* [DIRECTIONS]
Each line of the data below that carries the word "Protege" needs to be copied.

* [SOURCE INFORMATION]

········

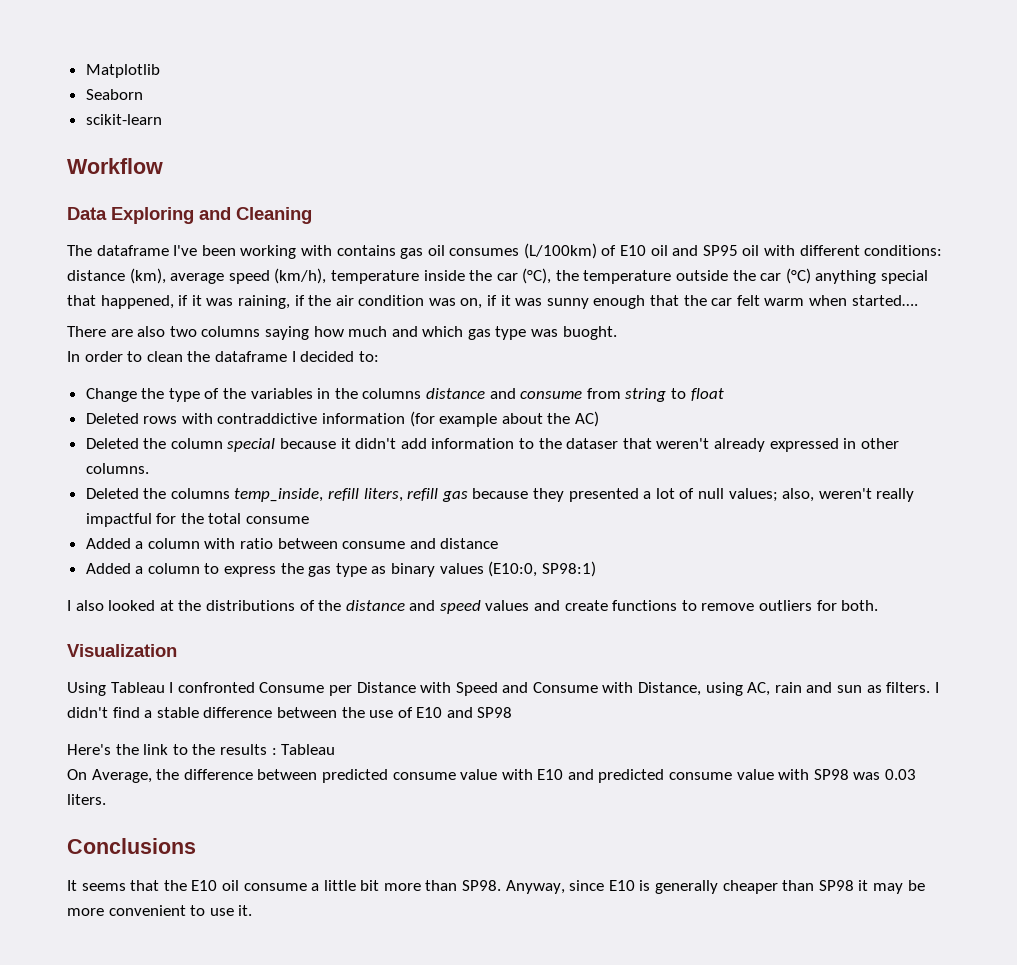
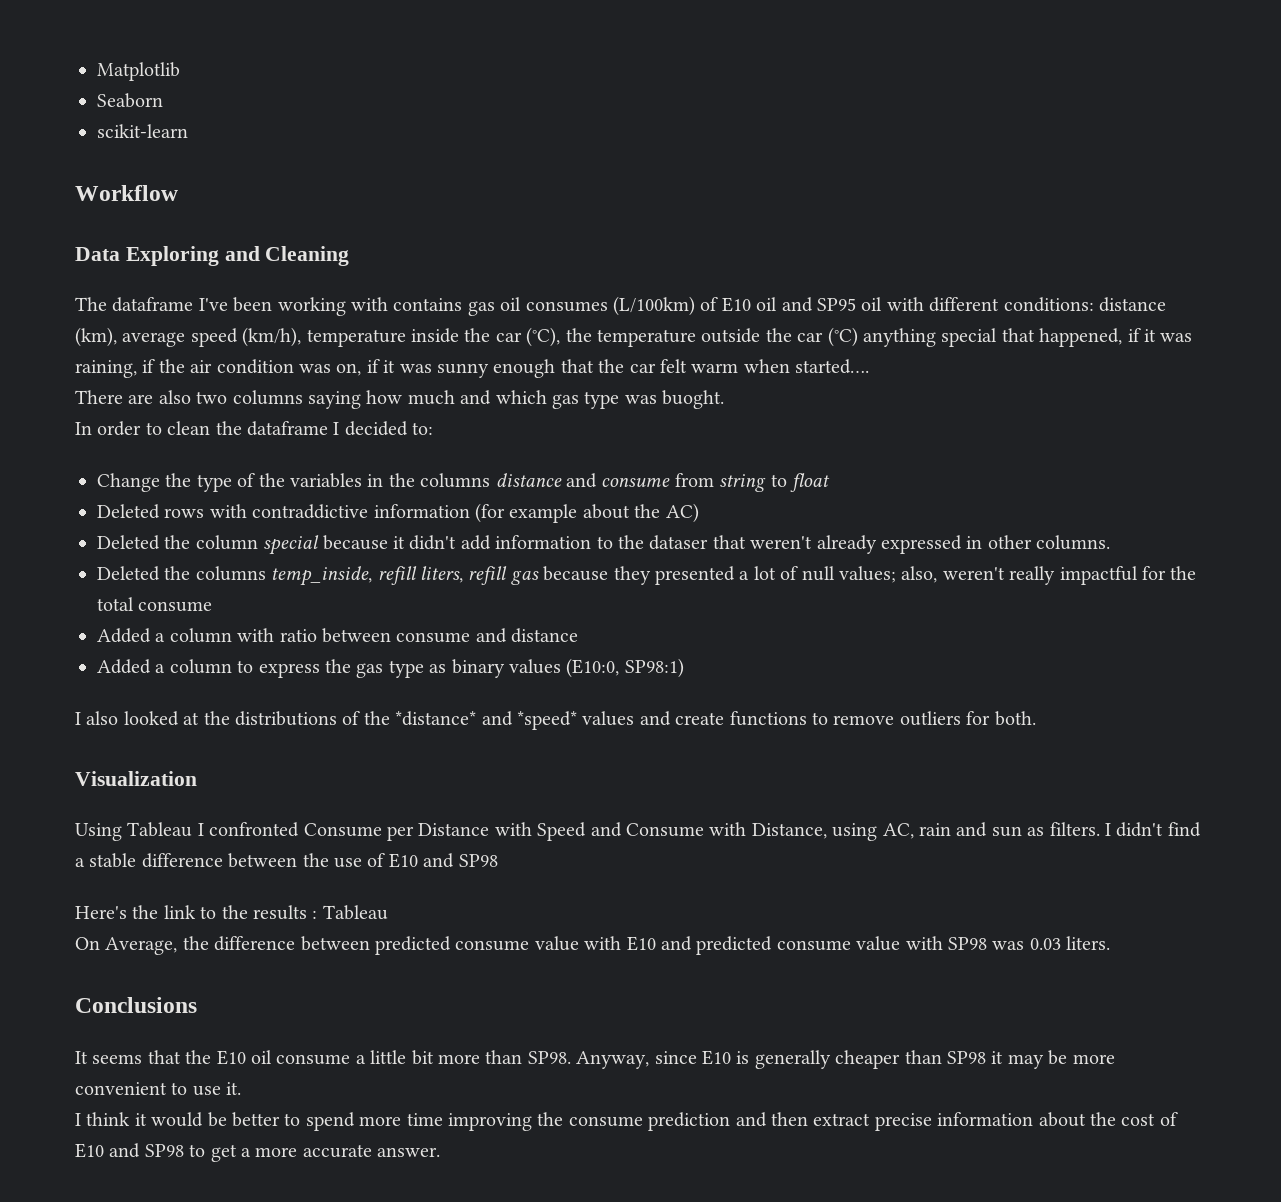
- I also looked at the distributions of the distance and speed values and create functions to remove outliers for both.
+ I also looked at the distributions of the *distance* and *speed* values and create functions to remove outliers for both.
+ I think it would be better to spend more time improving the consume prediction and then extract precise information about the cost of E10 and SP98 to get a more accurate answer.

········

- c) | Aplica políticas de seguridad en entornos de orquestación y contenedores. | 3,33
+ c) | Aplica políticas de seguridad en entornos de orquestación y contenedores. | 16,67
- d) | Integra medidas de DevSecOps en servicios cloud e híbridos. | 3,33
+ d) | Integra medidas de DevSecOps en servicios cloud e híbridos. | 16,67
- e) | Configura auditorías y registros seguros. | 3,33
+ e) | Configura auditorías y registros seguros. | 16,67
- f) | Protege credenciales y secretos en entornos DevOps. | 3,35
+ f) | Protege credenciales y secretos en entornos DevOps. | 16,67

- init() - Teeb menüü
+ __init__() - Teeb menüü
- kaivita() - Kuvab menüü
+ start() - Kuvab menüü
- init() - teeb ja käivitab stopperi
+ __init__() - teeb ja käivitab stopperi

········

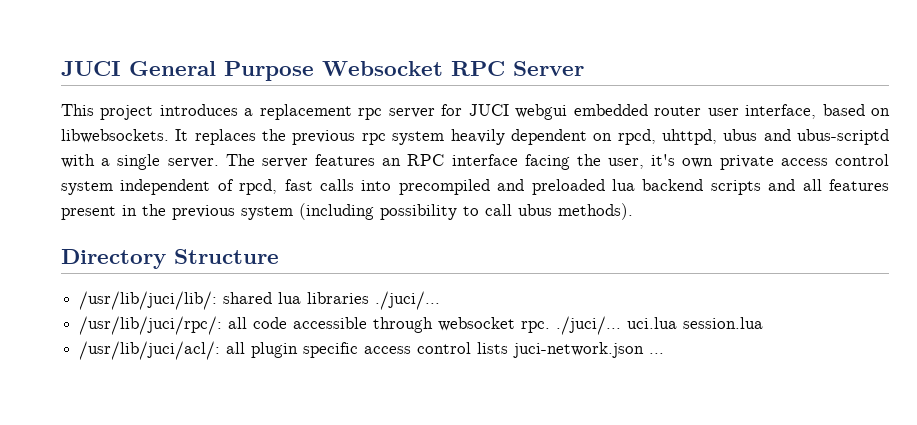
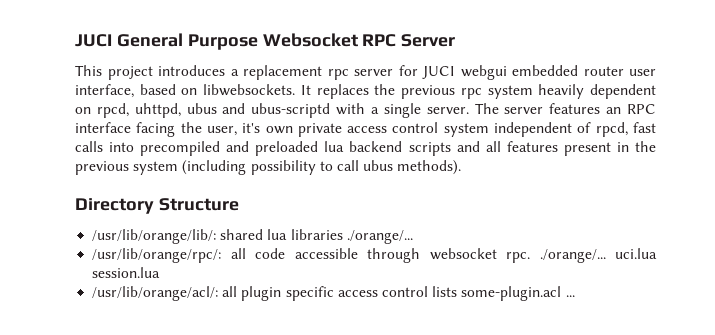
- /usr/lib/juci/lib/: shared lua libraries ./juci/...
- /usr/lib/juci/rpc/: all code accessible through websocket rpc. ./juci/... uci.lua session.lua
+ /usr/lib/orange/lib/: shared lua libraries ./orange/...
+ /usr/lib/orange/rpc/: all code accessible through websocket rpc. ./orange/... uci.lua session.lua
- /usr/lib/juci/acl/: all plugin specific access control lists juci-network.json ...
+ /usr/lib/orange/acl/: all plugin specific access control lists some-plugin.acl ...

········

* [TASK RESULT]
- f) | Protege credenciales y secretos en entornos DevOps. | 3,35
+ f) | Protege credenciales y secretos en entornos DevOps. | 16,67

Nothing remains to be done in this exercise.